Bien sûr dès le premier jour du confinement on m’a collé au poste de garde de la troisième coursive. A la relève, les gars sont toujours en retard. Certains passent leur tour… Tout est Normal, les gradés ne disent rien… et à vrai dire, ça m’est égal, et même je ne demande que ça, être loin de leurs quolibets et des jeux stupides auxquels ils passent le temps depuis qu’ils n’ont plus rien à faire.
Ici, je suis tranquille, je joue sur mon portable. La plupart du temps je fais semblant, c’est pour me donner contenance : j’observe. C’est fou ce qui se passe dans cette immobilité et ce silence.
La vie des cabines filtre sous les portes : les moments de tendresse, d’ennui, les éclats de voix : dans neuf mois, il y aura autant de nouveaux landaus que de couple séparés, d’amis fâchés.

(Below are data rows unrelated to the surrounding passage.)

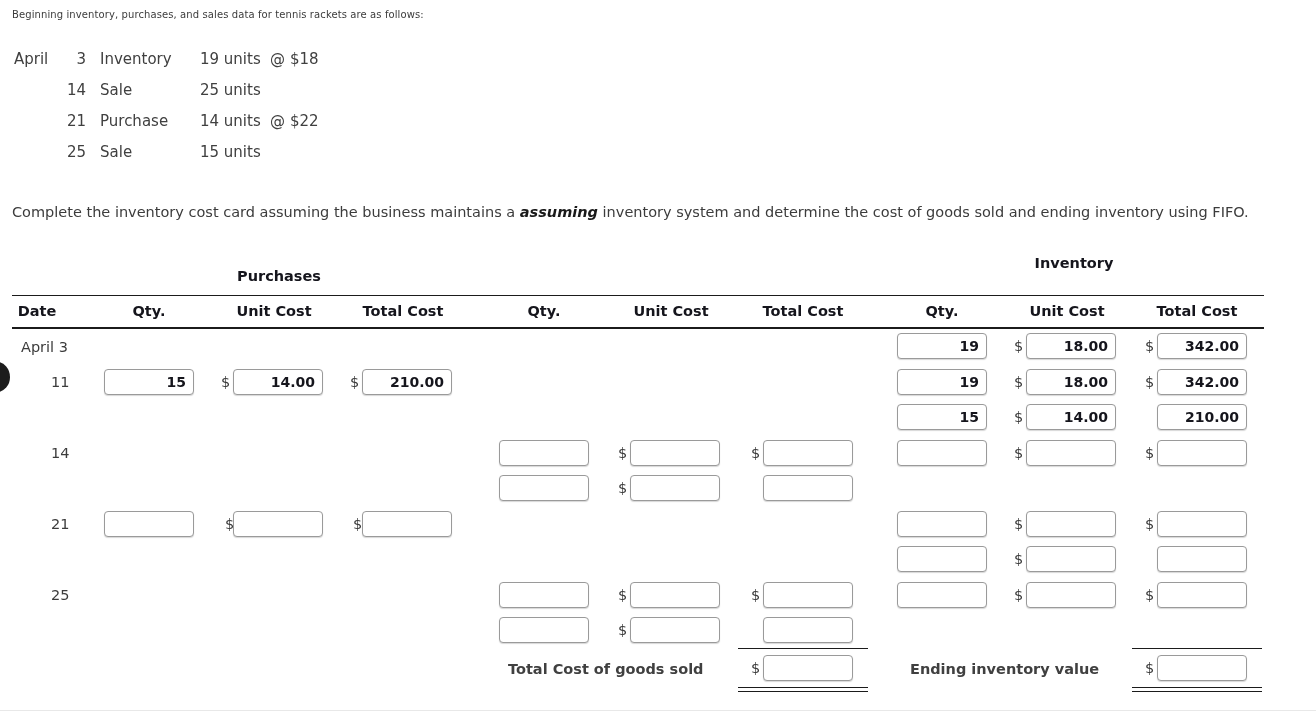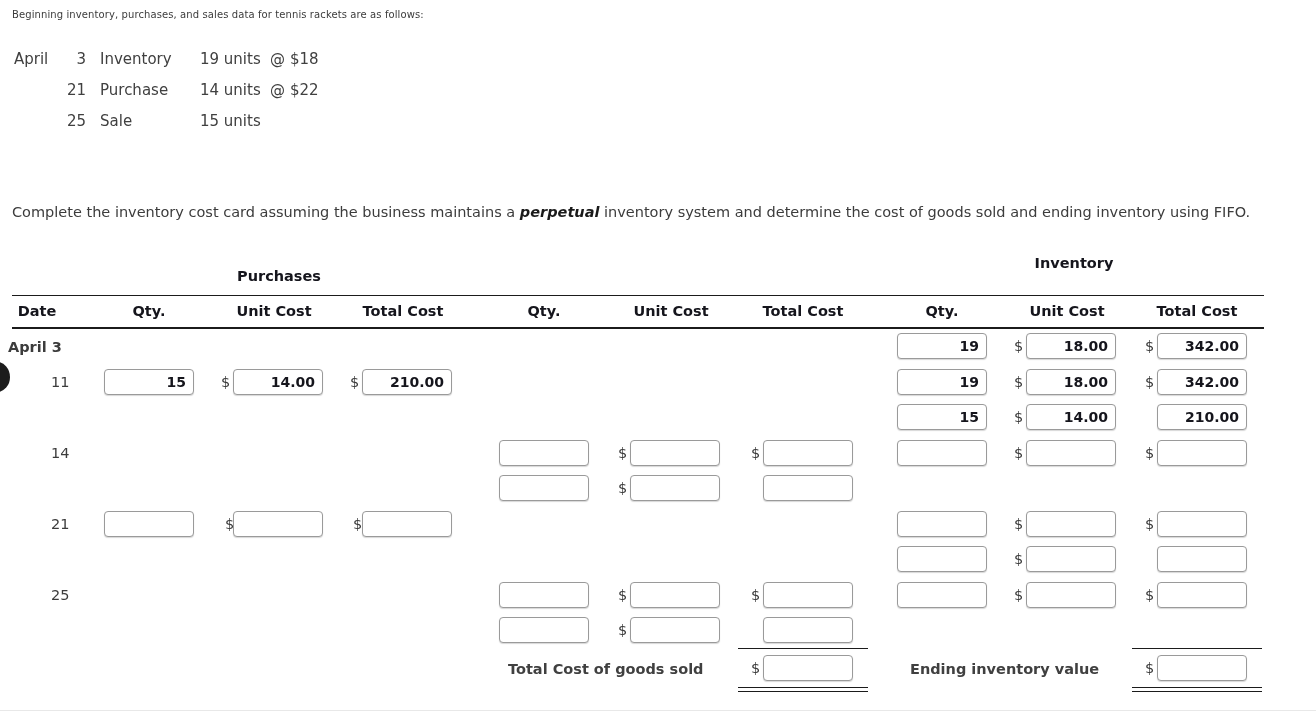--- a/index.html
+++ b/index.html
@@ -166,6 +166,9 @@
 <div class="datalines">
   <div class="dataline">
     <span class="dl-month">April</span><span class="dl-day">3</span><span class="dl-desc">Inventory</span><span class="dl-units">19 units</span><span class="dl-at">@</span><span class="dl-price">$18</span>
+  </div>
+  <div class="dataline">
+    <span class="dl-month"></span><span class="dl-day">14</span><span class="dl-desc">Sale</span><span class="dl-units">25 units</span><span class="dl-at"></span><span class="dl-price"></span>
   </div>
   <div class="dataline">
     <span class="dl-month"></span><span class="dl-day">21</span><span class="dl-desc">Purchase</span><span class="dl-units">14 units</span><span class="dl-at">@</span><span class="dl-price">$22</span>

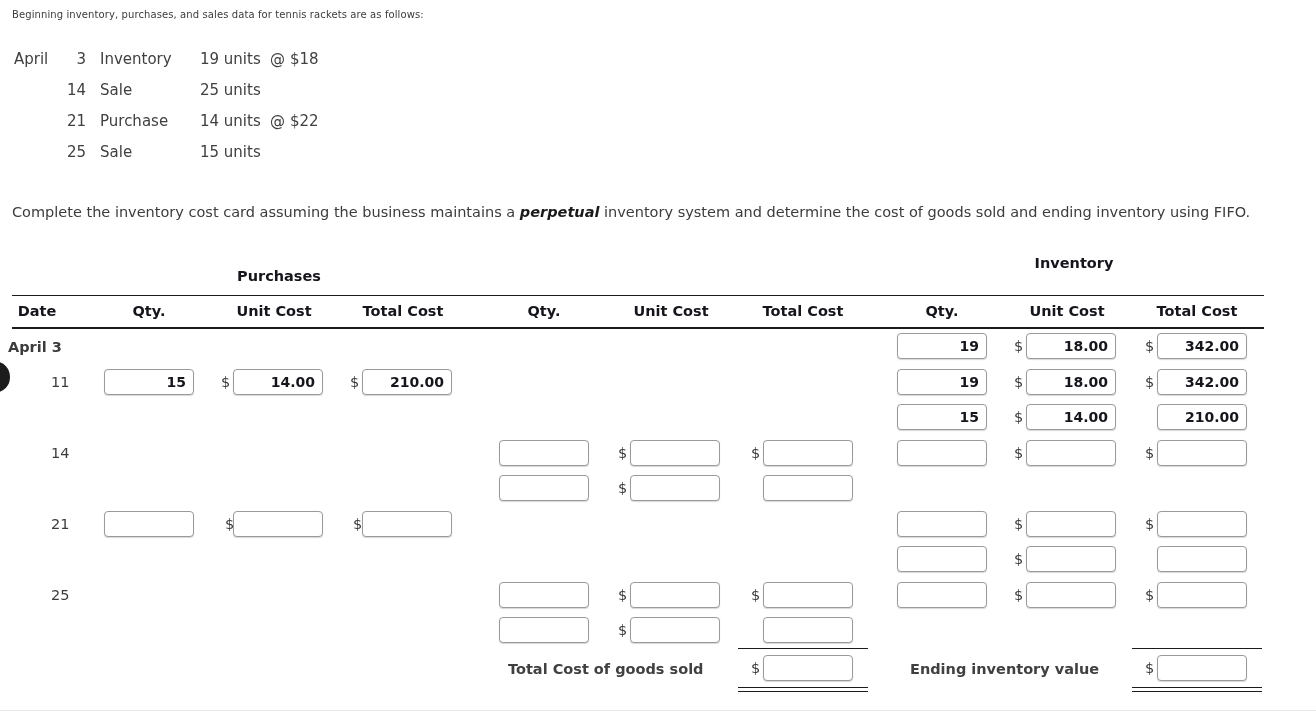--- a/index.html
+++ b/index.html
@@ -178,7 +178,7 @@
   </div>
 </div>
 
-<div class="instruction"><span>Complete the inventory cost card assuming the business maintains a </span><b>perpetual</b><span> inventory system and determine the cost of goods sold and ending inventory using FIFO.</span></div>
+<div class="instruction"><span>Complete the inventory cost card assuming the business maintains a </span><b>assuming</b><span> inventory system and determine the cost of goods sold and ending inventory using FIFO.</span></div>
 
 <div class="sheet">
 

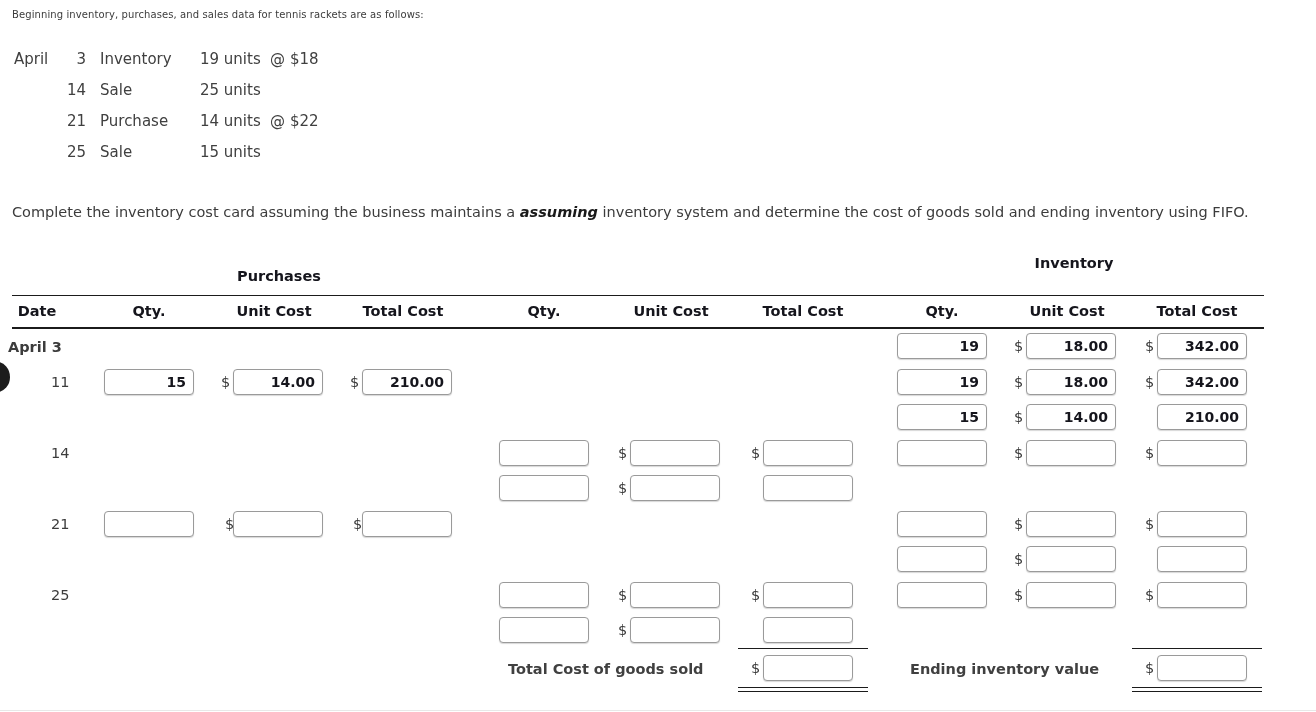--- a/index.html
+++ b/index.html
@@ -200,7 +200,7 @@
 
   <div class="rule rule-thick" style="left:12px; top:327px; width:1252px;"></div>
 
-  <div class="rowlabel" style="left:8px;  top:339px;font-weight:bold;">April  3</div>
+  <div class="rowlabel" style="left:21px;  top:339px;">April  3</div>
   <div class="rowlabel" style="left:51px;  top:374px;">11</div>
   <div class="rowlabel" style="left:51px;  top:445px;">14</div>
   <div class="rowlabel" style="left:51px;  top:516px;">21</div>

Depuis le cinquième jour, je peux mettre une tête sur leur voix : ça m’amuse. Parfois ça cadre, parfois, pas du tout. Oui, à partir de ce jour-là, comme la tension pouvait devenir incontrôlable, on a permis aux passagers qui n’avaient pas de symptômes, une promenade sur les ponts, à tour de rôle, par groupes de cent. J’aime, au départ ou à l’arrivée capter les regards échangés, les sourires esquissés, les rapprochements. Je fais semblant de ne pas surprendre les sorties furtives pour un billet glissé sous une porte, les rencontres éphémères.